[TASK BRIEF] Print the listing below exactly, minus its pictures.

[SUPPLIED MATERIAL]
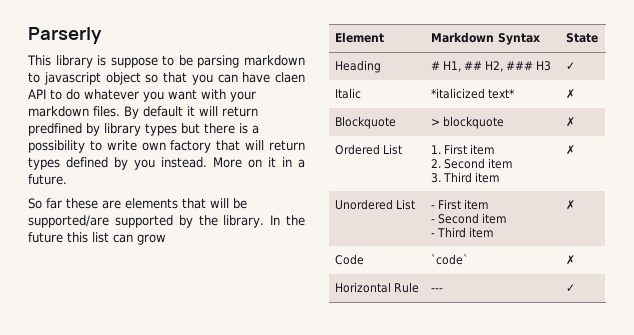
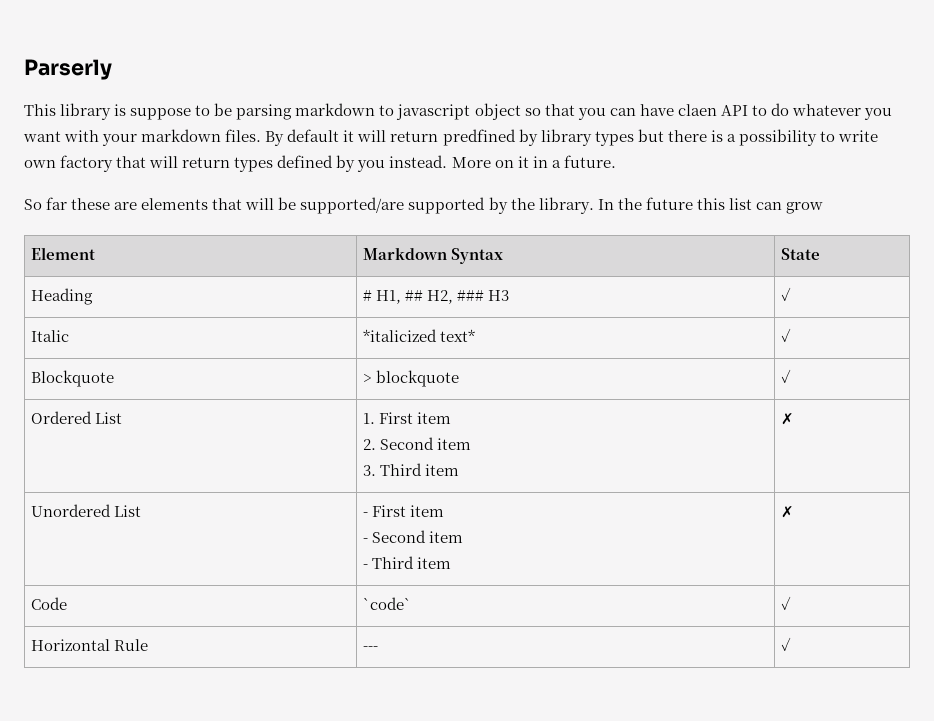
[565,89,575,99] ✗ -> [780,328,791,342] ✓
[565,117,575,127] ✗ -> [780,369,791,383] ✓
[565,255,575,265] ✗ -> [780,596,791,610] ✓

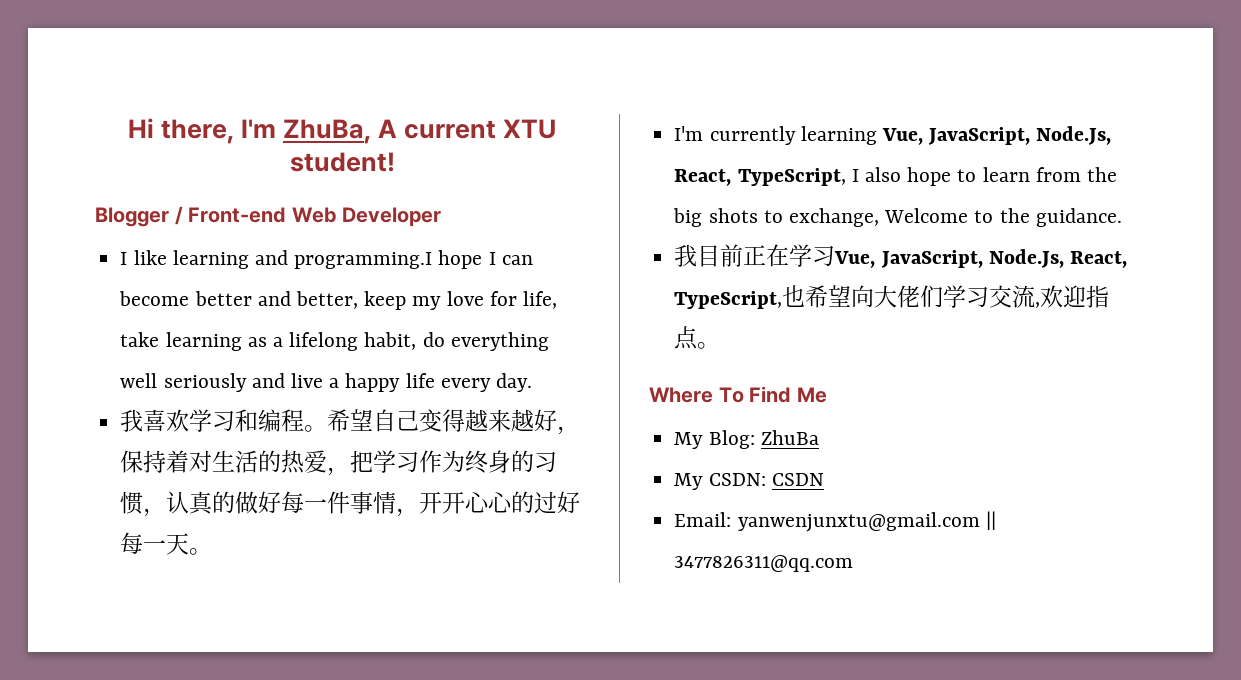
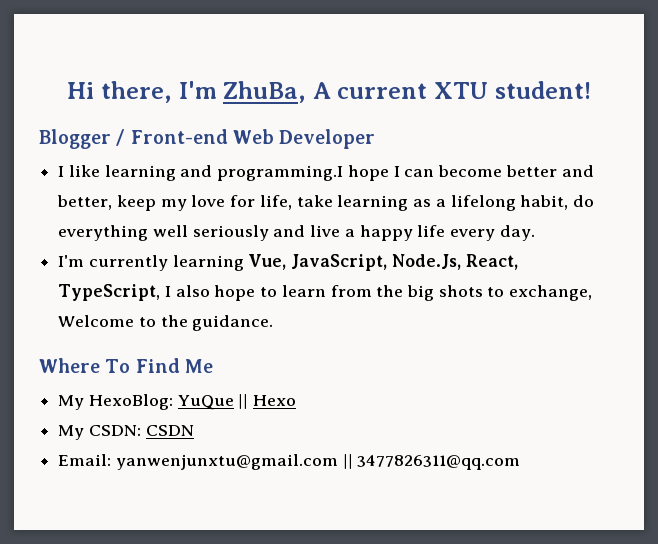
[120,409,581,435] [120,450,558,476] [120,491,581,517] [120,532,213,555] // 我喜欢学习和编程。希望自己变得越来越好，保持着对生活的热爱，把学习作为终身的习惯，认真的做好每一件事情，开开心心的过好每一天。 -> (535, 233) none
[674,244,1127,268] [674,285,1110,309] [674,326,721,350] // 我目前正在学习Vue, JavaScript, Node.Js, React, TypeScript,也希望向大佬们学习交流,欢迎指点。 -> (274, 323) none
[708,430,819,449] Blog: ZhuBa -> [88,394,297,410] HexoBlog: YuQue || Hexo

[RESULT OF THE TASK]
[565,89,575,99] ✗ -> [780,328,791,342] ✓
[565,117,575,127] ✗ -> [780,369,791,383] ✓
[565,255,575,265] ✗ -> [780,596,791,610] ✓

[120,409,581,435] [120,450,558,476] [120,491,581,517] [120,532,213,555] // 我喜欢学习和编程。希望自己变得越来越好，保持着对生活的热爱，把学习作为终身的习惯，认真的做好每一件事情，开开心心的过好每一天。 -> (535, 233) none
[674,244,1127,268] [674,285,1110,309] [674,326,721,350] // 我目前正在学习Vue, JavaScript, Node.Js, React, TypeScript,也希望向大佬们学习交流,欢迎指点。 -> (274, 323) none
[708,430,819,449] Blog: ZhuBa -> [88,394,297,410] HexoBlog: YuQue || Hexo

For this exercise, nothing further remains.